== INFORMATION PROVIDED ==
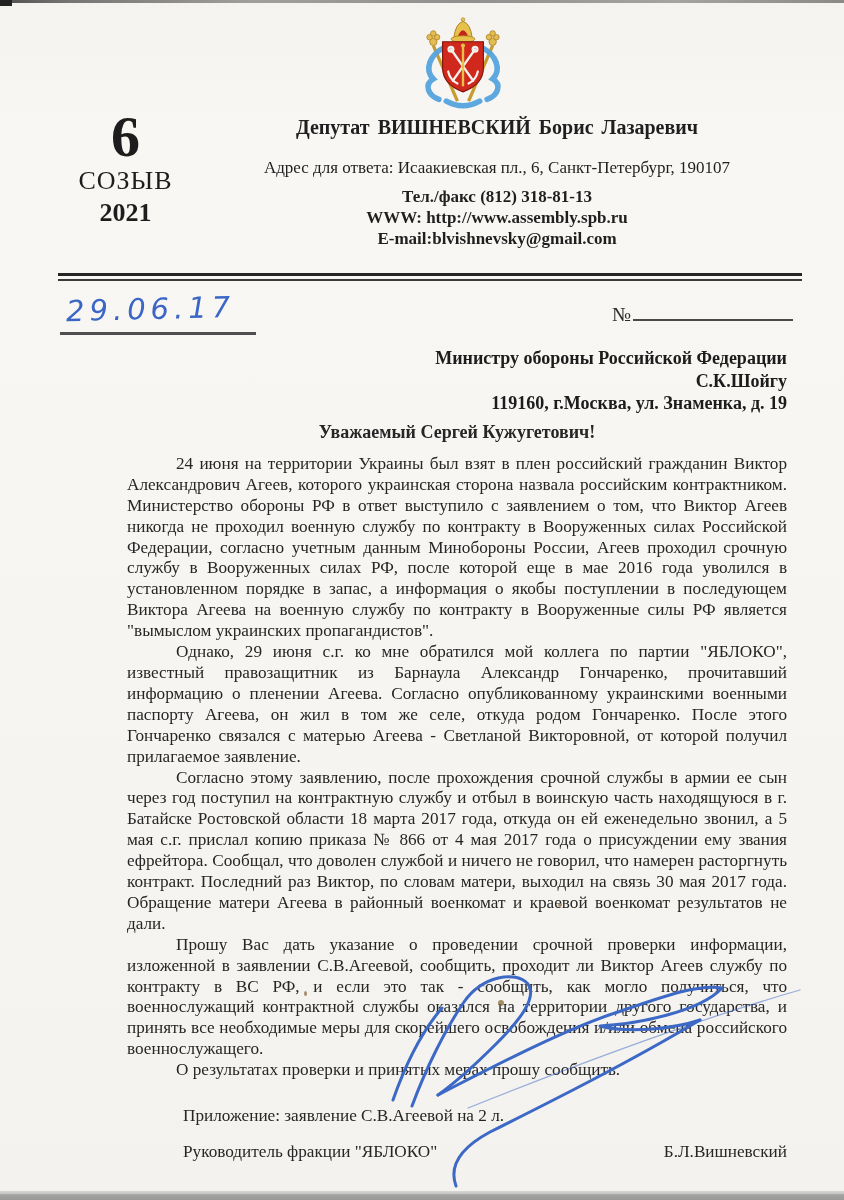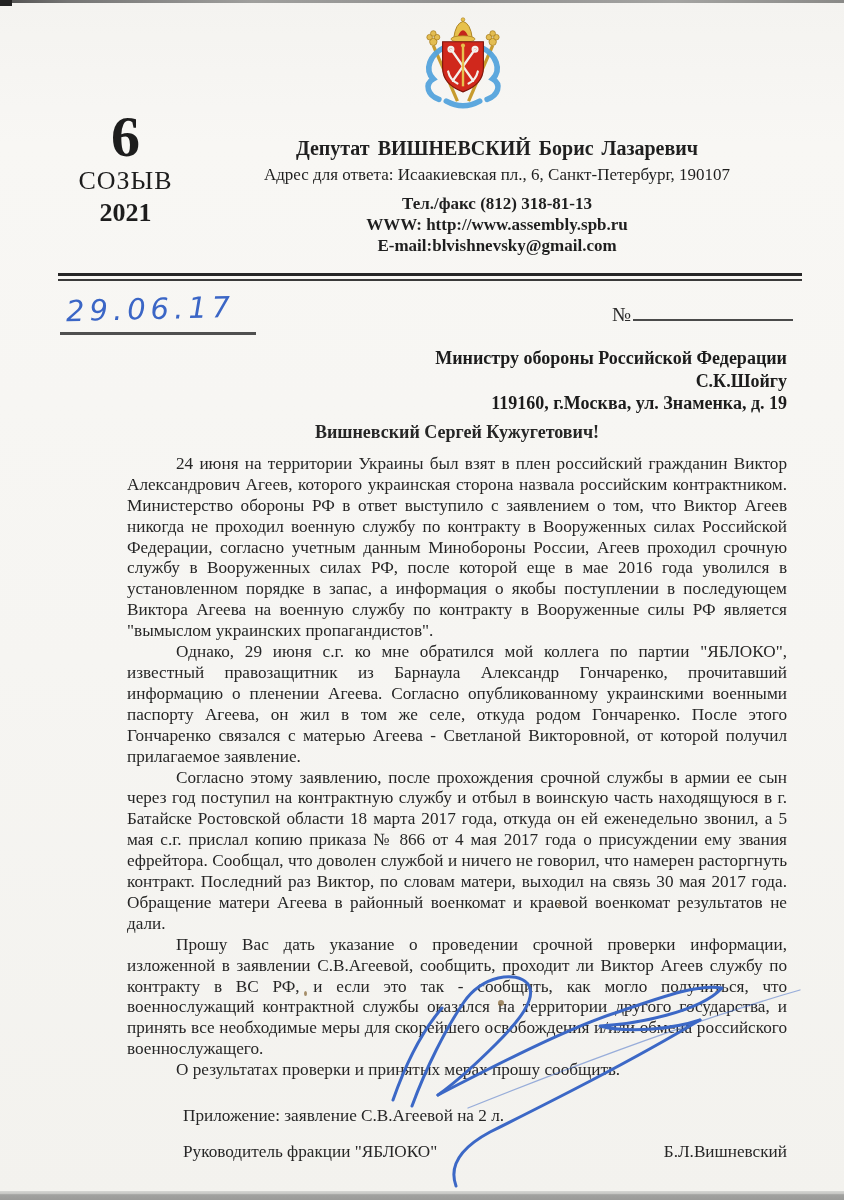--- a/index.html
+++ b/index.html
@@ -17,22 +17,22 @@
   .speck{position:absolute;border-radius:50%;background:#8a6b3c;opacity:.75;}
 
   
   .crest{position:absolute;left:404px;top:14px;width:118px;height:102px;}
   .convocation{position:absolute;left:58px;top:108px;width:135px;text-align:center;color:#1d1d1d;}
   .conv-num{font-size:58px;font-weight:bold;line-height:1;}
   .conv-label{font-size:26px;letter-spacing:1px;margin-top:0;}
   .conv-years{font-size:26px;font-weight:bold;line-height:1.3;}
   .head-col{position:absolute;left:192px;top:116px;width:610px;text-align:center;color:#1f1f1f;}
   .org-title{font-size:21px;font-weight:bold;word-spacing:9px;letter-spacing:.3px;}
-  .deputy{font-size:20px;font-weight:bold;margin-top:21px;word-spacing:3px;}
-  .addr{font-size:17px;margin-top:5px;}
+  .deputy{font-size:20px;font-weight:bold;margin-top:0;word-spacing:3px;}
+  .addr{font-size:17px;margin-top:19px;}
   .contact{font-size:17px;font-weight:bold;line-height:21px;}
   .contact.first{margin-top:8px;}
   .double-rule{position:absolute;left:58px;top:273px;width:744px;height:3px;
     border-top:3.5px solid #262626;border-bottom:2px solid #3a3a3a;}
 
   
   .date-wrap{position:absolute;left:60px;top:292px;width:196px;height:40px;
     border-bottom:3px solid #4f4f4f;}
   .hand-date{display:inline-block;font-family:"DejaVu Sans",sans-serif;font-style:italic;
     font-size:29px;color:#3b66c6;letter-spacing:5px;transform:rotate(-1.5deg);margin-left:6px;}
@@ -128,21 +128,21 @@
     <span>№</span><span class="num-line"></span>
   </div>
 
   <div class="recipient">
     <div>Министру обороны Российской Федерации</div>
     <div>С.К.Шойгу</div>
     <div>119160, г.Москва, ул. Знаменка, д. 19</div>
   </div>
 
   <div class="letter-col">
-    <div class="salutation">Вишневский Сергей Кужугетович!</div>
+    <div class="salutation">Уважаемый Сергей Кужугетович!</div>
     <p class="bp">24 июня на территории Украины был взят в плен российский гражданин  Виктор Александрович Агеев, которого украинская сторона назвала российским контрактником. Министерство обороны РФ в ответ выступило с заявлением о том, что Виктор Агеев никогда не проходил военную службу по контракту в Вооруженных силах Российской Федерации, согласно учетным данным Минобороны России, Агеев проходил срочную службу в Вооруженных силах РФ, после которой еще в мае 2016 года уволился в установленном порядке в запас, а информация о якобы поступлении в последующем Виктора Агеева на военную службу по контракту в Вооруженные силы РФ является "вымыслом украинских пропагандистов".</p>
     <p class="bp">Однако, 29 июня с.г. ко мне обратился мой коллега по партии "ЯБЛОКО", известный правозащитник из Барнаула Александр Гончаренко, прочитавший информацию о пленении Агеева. Согласно опубликованному украинскими военными паспорту Агеева, он жил в том же селе, откуда родом Гончаренко. После этого Гончаренко связался с матерью Агеева - Светланой Викторовной, от которой получил прилагаемое заявление.</p>
     <p class="bp">Согласно этому заявлению, после прохождения срочной службы в армии ее сын через год поступил на контрактную службу и отбыл в воинскую часть находящуюся в г. Батайске Ростовской области 18 марта 2017 года,  откуда он ей еженедельно звонил, а 5 мая с.г. прислал копию приказа № 866 от 4 мая 2017 года о присуждении ему звания ефрейтора. Сообщал, что доволен службой и ничего не говорил, что намерен расторгнуть контракт. Последний раз Виктор, по словам матери, выходил на связь 30 мая 2017 года. Обращение матери Агеева в районный военкомат и краевой военкомат результатов не дали.</p>
     <p class="bp">Прошу Вас дать указание о проведении срочной проверки информации, изложенной в заявлении С.В.Агеевой, сообщить, проходит ли Виктор Агеев службу по контракту в ВС РФ, и если это так - сообщить, как могло получиться, что военнослужащий контрактной службы оказался на территории другого государства, и принять все необходимые меры для скорейшего освобождения и/или обмена российского военнослужащего.</p>
     <p class="bp">О результатах проверки  и принятых мерах прошу сообщить.</p>
 
     <p class="bp attachment">Приложение: заявление С.В.Агеевой на 2 л.</p>
     <div class="sign-row">
       <span>Руководитель фракции "ЯБЛОКО"</span>
       <span>Б.Л.Вишневский</span>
===
__EXERCISE OBJECTIVE__: Reproduce, word for word, the lines of the data from the one that contains "получил прилагаемое заявление.</p>" to the end, both ends included.

__ANSWER BOX__:
     <p class="bp">Однако, 29 июня с.г. ко мне обратился мой коллега по партии "ЯБЛОКО", известный правозащитник из Барнаула Александр Гончаренко, прочитавший информацию о пленении Агеева. Согласно опубликованному украинскими военными паспорту Агеева, он жил в том же селе, откуда родом Гончаренко. После этого Гончаренко связался с матерью Агеева - Светланой Викторовной, от которой получил прилагаемое заявление.</p>
     <p class="bp">Согласно этому заявлению, после прохождения срочной службы в армии ее сын через год поступил на контрактную службу и отбыл в воинскую часть находящуюся в г. Батайске Ростовской области 18 марта 2017 года,  откуда он ей еженедельно звонил, а 5 мая с.г. прислал копию приказа № 866 от 4 мая 2017 года о присуждении ему звания ефрейтора. Сообщал, что доволен службой и ничего не говорил, что намерен расторгнуть контракт. Последний раз Виктор, по словам матери, выходил на связь 30 мая 2017 года. Обращение матери Агеева в районный военкомат и краевой военкомат результатов не дали.</p>
     <p class="bp">Прошу Вас дать указание о проведении срочной проверки информации, изложенной в заявлении С.В.Агеевой, сообщить, проходит ли Виктор Агеев службу по контракту в ВС РФ, и если это так - сообщить, как могло получиться, что военнослужащий контрактной службы оказался на территории другого государства, и принять все необходимые меры для скорейшего освобождения и/или обмена российского военнослужащего.</p>
     <p class="bp">О результатах проверки  и принятых мерах прошу сообщить.</p>
 
     <p class="bp attachment">Приложение: заявление С.В.Агеевой на 2 л.</p>
     <div class="sign-row">
       <span>Руководитель фракции "ЯБЛОКО"</span>
       <span>Б.Л.Вишневский</span>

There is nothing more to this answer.